[LU-12518] improve Lustre unaligned IO read performances Created: 08/Jul/19  Updated: 13/Sep/23  Resolved: 14/Feb/20

Status: Resolved
Project: Lustre
Component/s: None
Affects Version/s: None
Fix Version/s: Lustre 2.14.0

Type: Improvement Priority: Minor
Reporter: Wang Shilong (Inactive) Assignee: Wang Shilong (Inactive)
Resolution: Fixed Votes: 0
Labels: None

Issue Links:
Related
is related to LU-12043 improve Lustre single thread read per... Resolved
Rank (Obsolete): 9223372036854775807

 Description   

Currently, Lustre works well for aligned IO, but performance is pretty bad for unaligned IO stride read, we might need take some efforts to improve this situation.

One of the main problem with current stride read is it is based on Page Index, so if
we hit unaligned page case, Stride Read detection will not work well.

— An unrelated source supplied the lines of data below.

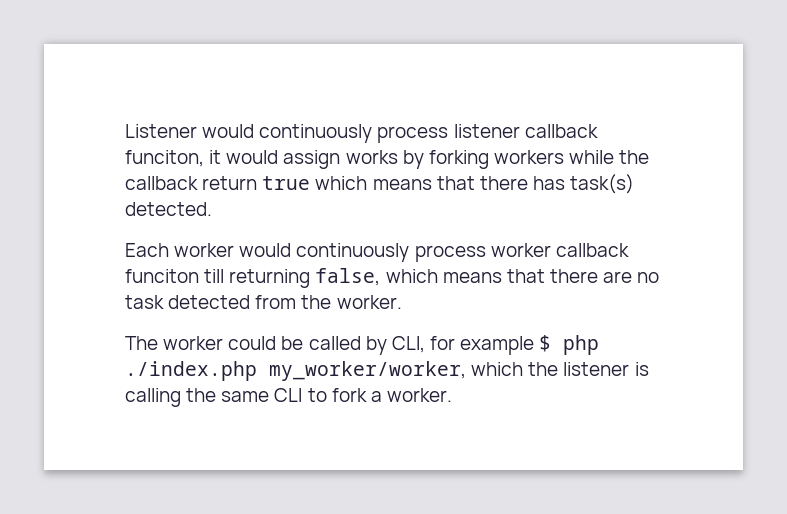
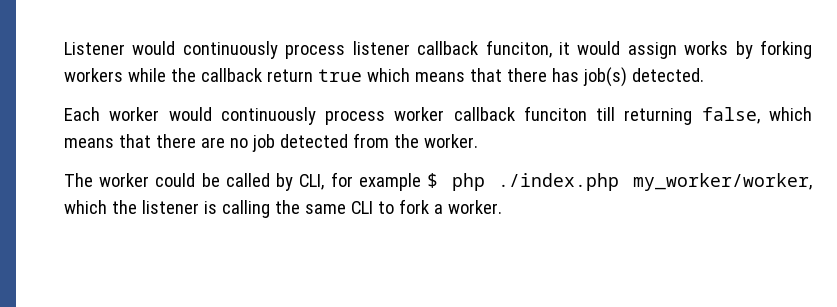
[570,174,635,194] task(s) -> [582,67,627,87] job(s)
[125,295,164,309] task -> [251,134,275,152] job

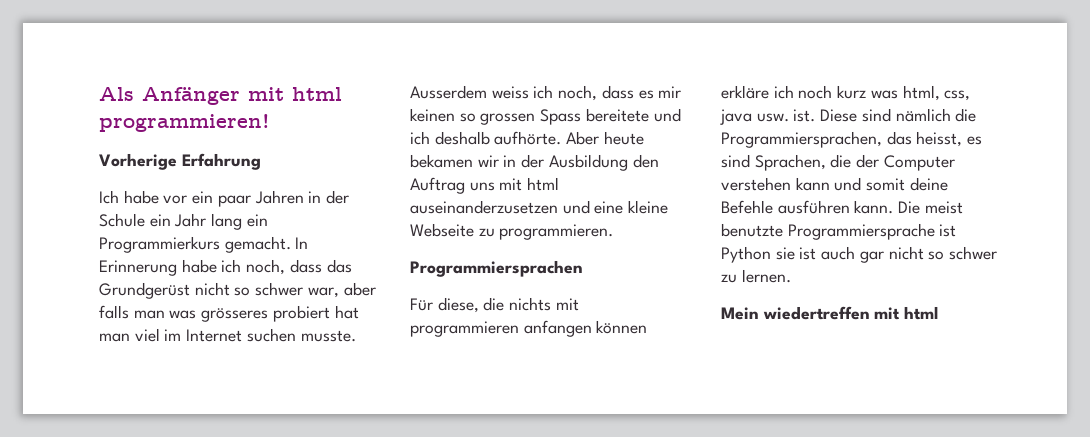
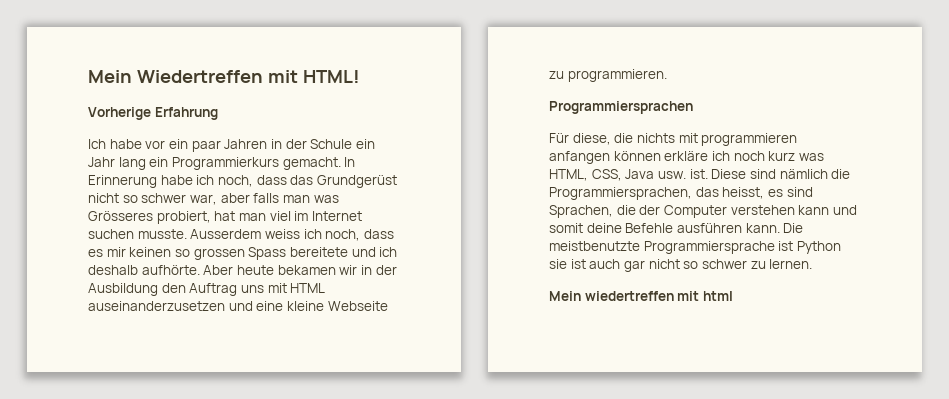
[99,87,342,105] [99,114,270,132] Als Anfänger mit html programmieren! -> [88,70,360,83] Mein Wiedertreffen mit HTML!
[201,305,330,322] grösseres probiert -> [88,211,211,224] Grösseres probiert,
[527,177,560,191] html -> [290,283,326,293] HTML
[902,85,971,101] [720,109,752,125] html, css, java -> [549,169,655,181] HTML, CSS, Java
[924,201,963,214] [721,223,783,237] meist benutzte -> [549,241,640,251] meistbenutzte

To support unaligned page stride read, we might change page index to bytes offset thus
stride read pattern detection work well and we won't hit many small pages RPC and readahead window reset.

At the same time, we shall keep as much as performances for existed cases and make
sure there won't be obvious regressions for aligned-stride and sequential read.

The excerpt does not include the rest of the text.